There is another thing connected with that. I have had sisters visit me and ask me if they did not have the right to administer to the sick. "Well," I have said, "yes, you have in one way; Jesus Christ said, 'These signs shall follow them that believe-in my name shall they cast out devils; they shall speak with new tongues; they shall lay hands on the sick and they shall recover.'" As I say, there are occasions when perhaps it would be wise for a woman to lay her hands upon a child, or upon one another sometimes, and there have been appointments made for our sisters, some good women, to anoint and bless others of their sex who expect to go through times of great personal trial, travail and "labor;" so that is all right, so far as it goes. But when women go around and declare that they have been set apart to administer to the sick and take the place that is given to the elders of the Church by revelation as declared through James of old, and through the Prophet Joseph in modern times, that is an assumption of authority and contrary to scripture, which is that when people are sick they shall call for the elders of the Church and they shall pray over and officially lay hands on them.

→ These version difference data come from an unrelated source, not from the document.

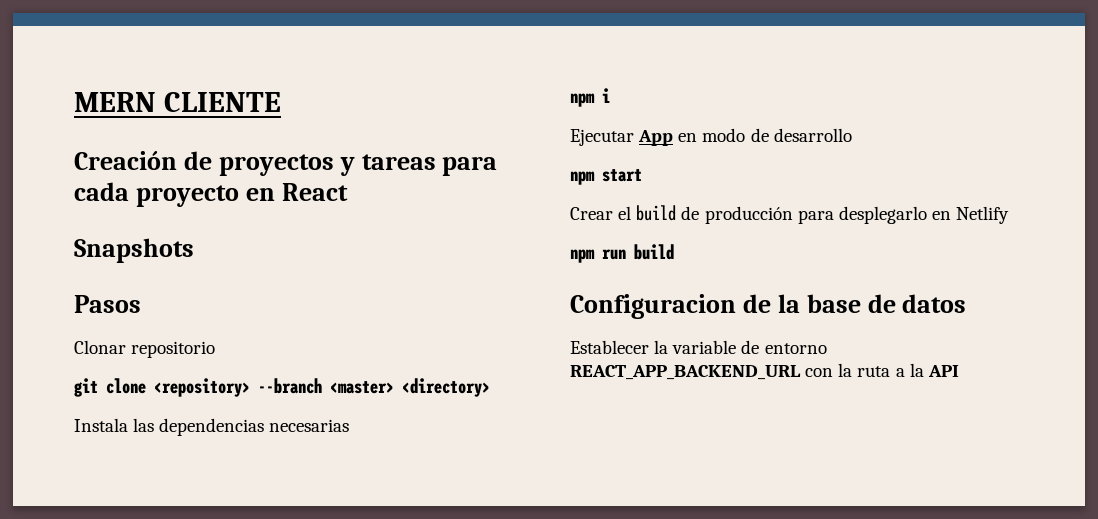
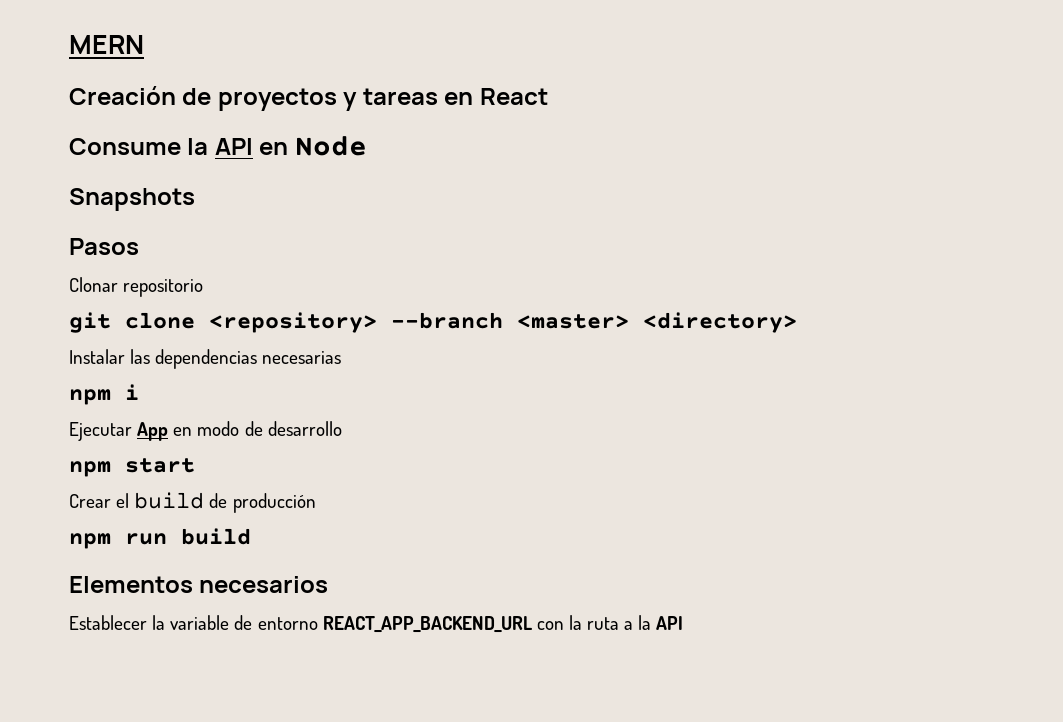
[163,92,281,112] CLIENTE -> (144, 44) none
[442,156,498,176] [74,182,239,207] para cada proyecto -> (438, 96) none
(348, 192) none -> [69,136,367,156] // Consume la API en Node
[74,418,128,432] Instala -> [69,349,125,364] Instalar
[797,206,1010,224] para desplegarlo en Netlify -> (316, 503) none
[570,294,967,319] Configuracion de la base de datos -> [69,576,329,593] Elementos necesarios

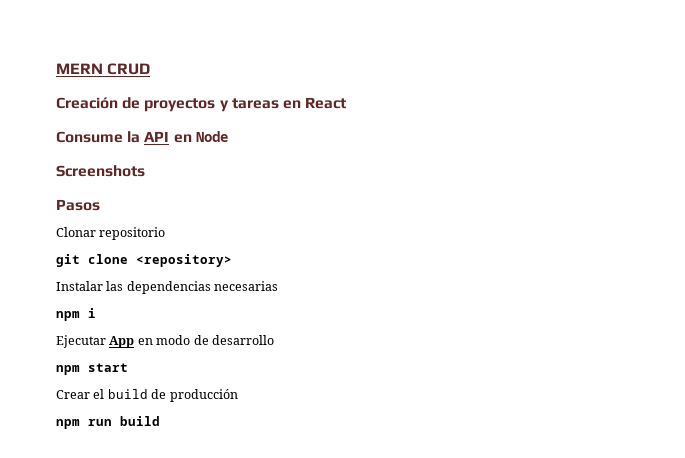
(144, 44) none -> [107,63,151,75] CRUD
[69,188,195,211] Snapshots -> [56,165,145,177] Screenshots
[391,312,797,333] --branch <master> <directory> -> (232, 260) none
[69,576,329,593] [69,615,684,633] // Elementos necesarios // Establecer la variable de entorno REACT_APP_BACKEND_URL con la ruta a la API -> (160, 421) none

It is the prayer of faith that saves the sick; faith in God not in some particular man, although some men seem to have more of the gift of healing than others, that is true, but the authority in the Church is vested in the elders. True, a priest, of course, can, a teacher can, and so can a deacon, although neither a teacher nor a deacon can exercise the power in the lesser Priesthood which is for the remission of sins through baptism; he cannot do that, he has not the authority, but he may lay hands on the sick and pray God to heal them; so can a member. So can people out of the Church, and so they have done. Having faith in God, they have asked God in the name of Jesus Christ to heal the sick by the laying on their hands, and some of them have got well, and a good many others have died, like it is with all of us.